Les deux hommes ne pourraient pas être plus différents, mais ils essaient tous les deux de conserver leur lien, aussi brisé soit-il. Alors que Meeks et le directeur de la photographie Stefan Weinberger nous entraînent dans les rythmes de leur vie, le langage visuel du film utilise un cadrage ciblé plutôt que flashy qui donne presque l'impression que le film est un documentaire.
Là où d’autres films sur la dépendance peuvent sembler frénétiques et exploiteurs, « Union County » laisse des scènes entières se dérouler comme elles semblent se produire. Nous nous asseyons et regardons la vie telle qu'elle est pour les sujets, apprenant à les connaître alors qu'ils tentent de se réinventer.

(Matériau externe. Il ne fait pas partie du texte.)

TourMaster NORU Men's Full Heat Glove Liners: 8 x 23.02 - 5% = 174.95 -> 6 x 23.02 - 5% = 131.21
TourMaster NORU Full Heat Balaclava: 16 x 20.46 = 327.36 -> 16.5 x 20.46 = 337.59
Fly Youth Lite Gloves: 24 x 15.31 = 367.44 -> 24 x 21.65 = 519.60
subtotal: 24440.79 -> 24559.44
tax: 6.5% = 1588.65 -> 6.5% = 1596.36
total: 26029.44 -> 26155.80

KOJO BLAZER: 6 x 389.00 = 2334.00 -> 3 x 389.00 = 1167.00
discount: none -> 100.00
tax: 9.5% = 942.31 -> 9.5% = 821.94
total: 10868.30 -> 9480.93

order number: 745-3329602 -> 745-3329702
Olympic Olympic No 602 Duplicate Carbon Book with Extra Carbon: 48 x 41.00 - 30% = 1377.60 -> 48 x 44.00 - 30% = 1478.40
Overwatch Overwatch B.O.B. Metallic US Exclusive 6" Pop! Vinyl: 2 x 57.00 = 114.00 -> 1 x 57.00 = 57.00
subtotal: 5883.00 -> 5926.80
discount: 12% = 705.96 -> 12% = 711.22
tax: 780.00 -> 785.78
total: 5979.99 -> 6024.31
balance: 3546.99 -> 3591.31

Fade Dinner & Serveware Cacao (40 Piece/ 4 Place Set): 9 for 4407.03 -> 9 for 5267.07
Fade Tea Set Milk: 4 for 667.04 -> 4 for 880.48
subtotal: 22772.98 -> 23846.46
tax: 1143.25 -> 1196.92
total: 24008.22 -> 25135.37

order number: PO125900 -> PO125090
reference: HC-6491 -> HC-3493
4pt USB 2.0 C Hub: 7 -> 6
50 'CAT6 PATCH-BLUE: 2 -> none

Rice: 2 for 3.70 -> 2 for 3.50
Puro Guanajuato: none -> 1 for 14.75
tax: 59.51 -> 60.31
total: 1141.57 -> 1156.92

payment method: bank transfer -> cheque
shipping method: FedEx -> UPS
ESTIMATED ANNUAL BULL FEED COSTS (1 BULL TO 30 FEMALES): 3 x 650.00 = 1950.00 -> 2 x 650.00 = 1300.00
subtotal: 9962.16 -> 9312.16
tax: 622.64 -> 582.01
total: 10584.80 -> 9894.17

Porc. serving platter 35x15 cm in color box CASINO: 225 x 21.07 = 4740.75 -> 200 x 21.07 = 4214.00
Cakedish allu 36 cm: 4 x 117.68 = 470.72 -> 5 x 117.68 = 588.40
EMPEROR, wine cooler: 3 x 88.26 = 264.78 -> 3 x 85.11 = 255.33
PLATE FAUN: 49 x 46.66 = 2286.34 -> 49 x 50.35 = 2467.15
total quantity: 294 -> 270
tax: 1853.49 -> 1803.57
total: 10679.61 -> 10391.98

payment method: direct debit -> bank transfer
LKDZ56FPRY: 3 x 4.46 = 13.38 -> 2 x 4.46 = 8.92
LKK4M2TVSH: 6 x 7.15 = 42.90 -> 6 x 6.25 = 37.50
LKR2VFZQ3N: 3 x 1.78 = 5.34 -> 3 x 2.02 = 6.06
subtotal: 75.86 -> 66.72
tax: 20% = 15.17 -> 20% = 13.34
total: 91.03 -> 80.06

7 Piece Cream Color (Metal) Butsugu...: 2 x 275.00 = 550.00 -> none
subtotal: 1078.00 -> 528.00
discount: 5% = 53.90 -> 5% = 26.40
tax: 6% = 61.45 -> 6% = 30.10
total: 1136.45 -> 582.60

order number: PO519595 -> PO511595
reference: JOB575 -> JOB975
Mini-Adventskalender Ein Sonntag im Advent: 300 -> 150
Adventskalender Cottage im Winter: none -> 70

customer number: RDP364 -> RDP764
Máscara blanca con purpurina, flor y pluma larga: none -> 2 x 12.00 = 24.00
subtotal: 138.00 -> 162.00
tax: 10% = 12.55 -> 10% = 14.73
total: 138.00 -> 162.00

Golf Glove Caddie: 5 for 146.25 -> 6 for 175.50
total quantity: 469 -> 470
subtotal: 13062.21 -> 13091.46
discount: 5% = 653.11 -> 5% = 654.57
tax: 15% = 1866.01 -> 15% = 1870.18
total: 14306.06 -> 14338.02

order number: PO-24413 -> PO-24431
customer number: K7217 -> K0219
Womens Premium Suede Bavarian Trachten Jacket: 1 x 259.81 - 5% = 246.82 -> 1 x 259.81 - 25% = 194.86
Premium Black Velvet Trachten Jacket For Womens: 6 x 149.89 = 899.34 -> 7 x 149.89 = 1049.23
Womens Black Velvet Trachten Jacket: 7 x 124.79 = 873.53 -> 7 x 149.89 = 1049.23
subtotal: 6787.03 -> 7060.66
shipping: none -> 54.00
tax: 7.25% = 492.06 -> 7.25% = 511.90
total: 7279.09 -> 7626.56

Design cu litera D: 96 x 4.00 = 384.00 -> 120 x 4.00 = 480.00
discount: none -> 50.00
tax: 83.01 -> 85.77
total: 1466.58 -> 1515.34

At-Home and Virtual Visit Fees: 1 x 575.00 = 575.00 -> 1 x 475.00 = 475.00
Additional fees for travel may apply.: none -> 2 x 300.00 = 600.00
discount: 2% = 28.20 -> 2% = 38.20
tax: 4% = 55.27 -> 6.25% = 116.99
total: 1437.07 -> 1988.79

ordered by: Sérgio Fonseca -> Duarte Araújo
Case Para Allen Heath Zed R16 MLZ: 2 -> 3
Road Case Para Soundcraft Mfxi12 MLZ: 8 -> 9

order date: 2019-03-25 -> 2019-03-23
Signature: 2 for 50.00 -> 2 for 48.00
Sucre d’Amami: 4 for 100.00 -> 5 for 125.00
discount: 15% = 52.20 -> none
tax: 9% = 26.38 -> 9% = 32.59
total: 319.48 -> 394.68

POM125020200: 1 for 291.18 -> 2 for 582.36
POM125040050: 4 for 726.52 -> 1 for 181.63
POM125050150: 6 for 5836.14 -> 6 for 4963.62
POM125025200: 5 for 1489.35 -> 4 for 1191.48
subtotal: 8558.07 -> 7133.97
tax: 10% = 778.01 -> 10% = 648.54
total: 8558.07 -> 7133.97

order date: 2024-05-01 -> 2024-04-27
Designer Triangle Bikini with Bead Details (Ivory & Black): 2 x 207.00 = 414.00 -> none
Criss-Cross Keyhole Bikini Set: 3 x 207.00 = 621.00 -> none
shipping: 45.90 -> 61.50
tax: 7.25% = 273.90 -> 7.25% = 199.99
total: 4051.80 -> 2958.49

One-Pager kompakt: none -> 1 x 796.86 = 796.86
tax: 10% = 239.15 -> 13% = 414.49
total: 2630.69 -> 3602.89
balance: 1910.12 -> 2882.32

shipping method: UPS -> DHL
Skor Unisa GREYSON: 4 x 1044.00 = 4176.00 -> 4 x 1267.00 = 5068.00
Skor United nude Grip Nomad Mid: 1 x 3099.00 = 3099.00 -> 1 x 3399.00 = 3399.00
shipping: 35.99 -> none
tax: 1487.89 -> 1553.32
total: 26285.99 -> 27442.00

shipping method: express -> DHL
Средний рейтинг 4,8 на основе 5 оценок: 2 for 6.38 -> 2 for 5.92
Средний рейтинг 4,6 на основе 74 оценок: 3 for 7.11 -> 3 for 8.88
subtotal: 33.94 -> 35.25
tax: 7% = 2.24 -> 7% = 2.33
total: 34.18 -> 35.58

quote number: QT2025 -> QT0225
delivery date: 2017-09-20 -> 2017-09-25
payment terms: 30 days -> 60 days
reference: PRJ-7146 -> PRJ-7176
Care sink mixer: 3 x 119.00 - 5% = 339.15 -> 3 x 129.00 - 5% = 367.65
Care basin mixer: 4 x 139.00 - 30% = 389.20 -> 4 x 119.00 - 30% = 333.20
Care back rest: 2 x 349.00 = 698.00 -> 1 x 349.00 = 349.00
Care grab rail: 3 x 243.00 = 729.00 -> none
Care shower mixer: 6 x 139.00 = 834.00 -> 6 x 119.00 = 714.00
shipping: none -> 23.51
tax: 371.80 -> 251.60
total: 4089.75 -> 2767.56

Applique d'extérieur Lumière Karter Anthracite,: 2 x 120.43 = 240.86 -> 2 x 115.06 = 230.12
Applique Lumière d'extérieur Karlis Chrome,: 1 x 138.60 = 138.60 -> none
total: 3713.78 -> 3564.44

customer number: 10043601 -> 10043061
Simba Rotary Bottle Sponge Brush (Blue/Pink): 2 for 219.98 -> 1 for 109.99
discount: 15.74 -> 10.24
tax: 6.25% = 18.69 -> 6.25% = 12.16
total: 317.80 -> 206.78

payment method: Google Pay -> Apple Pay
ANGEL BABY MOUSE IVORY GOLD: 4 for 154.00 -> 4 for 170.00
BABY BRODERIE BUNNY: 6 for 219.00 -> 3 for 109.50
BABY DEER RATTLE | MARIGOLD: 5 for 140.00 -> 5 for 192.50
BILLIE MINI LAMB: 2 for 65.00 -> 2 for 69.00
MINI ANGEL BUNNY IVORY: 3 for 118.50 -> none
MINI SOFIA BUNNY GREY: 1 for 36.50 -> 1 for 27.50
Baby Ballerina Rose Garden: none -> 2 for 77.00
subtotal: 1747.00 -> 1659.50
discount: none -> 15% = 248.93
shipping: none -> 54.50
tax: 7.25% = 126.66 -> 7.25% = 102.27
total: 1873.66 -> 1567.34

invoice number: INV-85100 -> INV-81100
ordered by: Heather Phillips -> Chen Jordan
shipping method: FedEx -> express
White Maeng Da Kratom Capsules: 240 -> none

Tout est rendu de manière authentique, qu'il s'agisse de l'homme qui plaisante sur un nouvel emploi, qui déjeune tranquillement ensemble, qui travaille dans le cadre du programme ou qui se retrouve sur le point de rechuter. Même dans un moment où l’immobilité est bouleversée par un moment de catastrophe, le changement se produit lentement et subtilement avant de s’accélérer rapidement.
À chaque instant, le film gagne chaque développement émotionnel et vécu, insufflant à ce portrait de tranche de vie une humanité si calme qu'on peut avoir l'impression d'être assis aux tables et dans les salles de réunion avec tous les personnages. Même lorsque le personnage de Poulter dit peu de mots, voire aucun, vous ressentez sa culpabilité, sa douleur, sa joie et sa détermination à retrouver son chemin vers lui-même, peu importe le temps que cela prend.
La question demeure alors : comment contrer les morts de désespoir ? Comme la vie n'est pas comme les films, elle ne se résumera pas à l'équivalent d'un seul long métrage. Mais dans ce portrait cinématographique captivant et compatissant de personnes passant leur vie à s’aider elles-mêmes et à aider les autres à guérir, nous voyons où la vie peut recommencer.